A fundamental principle of data protection law is data minimisation. Privacy International however insists that LLMs are being trained through indiscriminate data scraping and generally maximise their approach to data collection. Under data protection laws, individuals have the right to assert control over data related to them. However, LLMs are unable to adequately uphold these rights, as the information is held within the parameters of a model in addition to a more traditional form, such as a database. ‘Regurgitation’ can also lead to personal data being spat out by LLMs. Because training data is enmeshed in LLM algorithms, this can be extracted, (or regurgitated), by feeding in the right prompts. 

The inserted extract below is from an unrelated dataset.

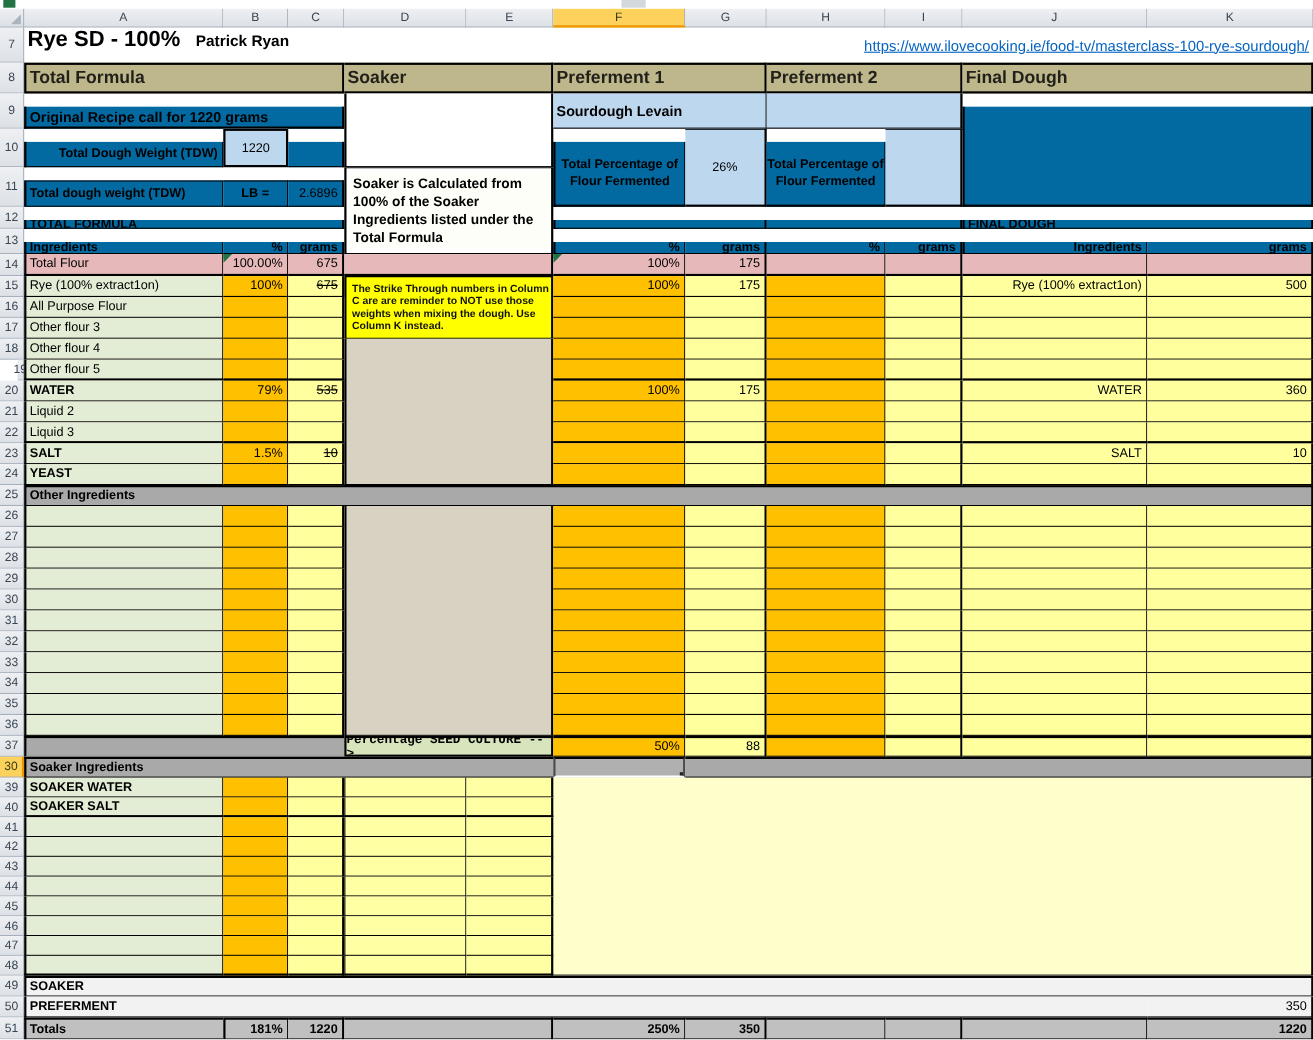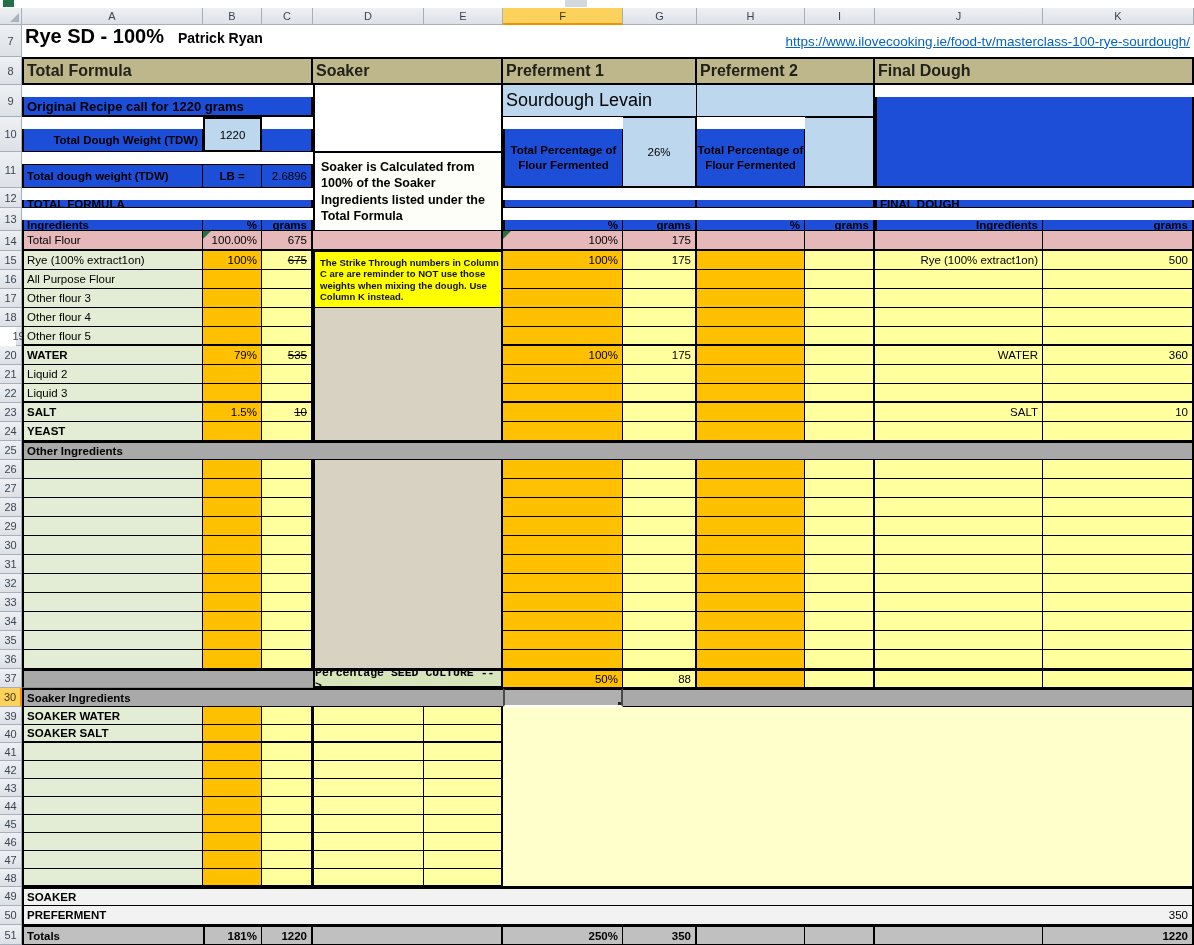"Original Recipe call for 1220" .cm { background: #1d4ed8 -> #0369a1 }
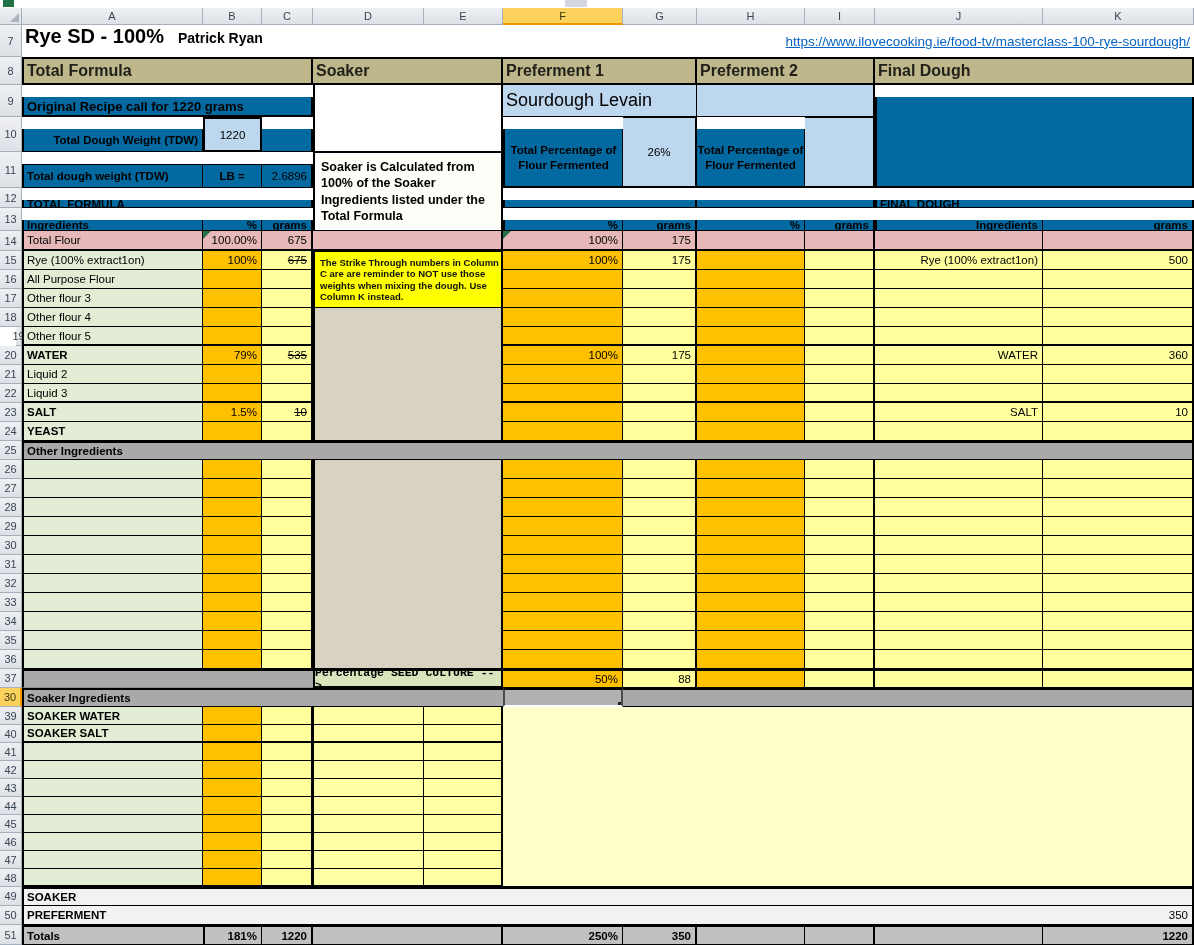"Sourdough Levain" .lev { font-size: 18px -> 13px; font-weight: normal -> bold }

PI also investigated digital labour platforms that have arisen to supply data labelling for LLM training. This includes training an AI model against a labelled dataset and is supplemented by reinforcement learning from human feedback. For example, data labellers mark raw data points, (images, text, sensor data, etc.), with ‘labels’ that help the AI model make crucial decisions, such as for an autonomous vehicle to distinguish a pedestrian from a cyclist. It appeared that many such labellers can be completely disconnected from the AI developers, and are often not informed about who or what they are labelling raw datasets for. They are also subject to algorithmic surveillance and unreliable job stability. 

Third-party cookies as a cause of data breaches

JDSupra legal insights look at the disclosure of data through website cookies which may facilitate a data breach in California. In the related court case, the plaintiff claimed that an online counselling service where website users can find and seek therapy violated the California Consumer Privacy Act by allowing tracking software to retarget website users with ads. The court refused to dismiss the data breach claim. Specifically, the simple fact a user visited the website, may qualify as sensitive information because such a visit could mean they must have been seeking therapy.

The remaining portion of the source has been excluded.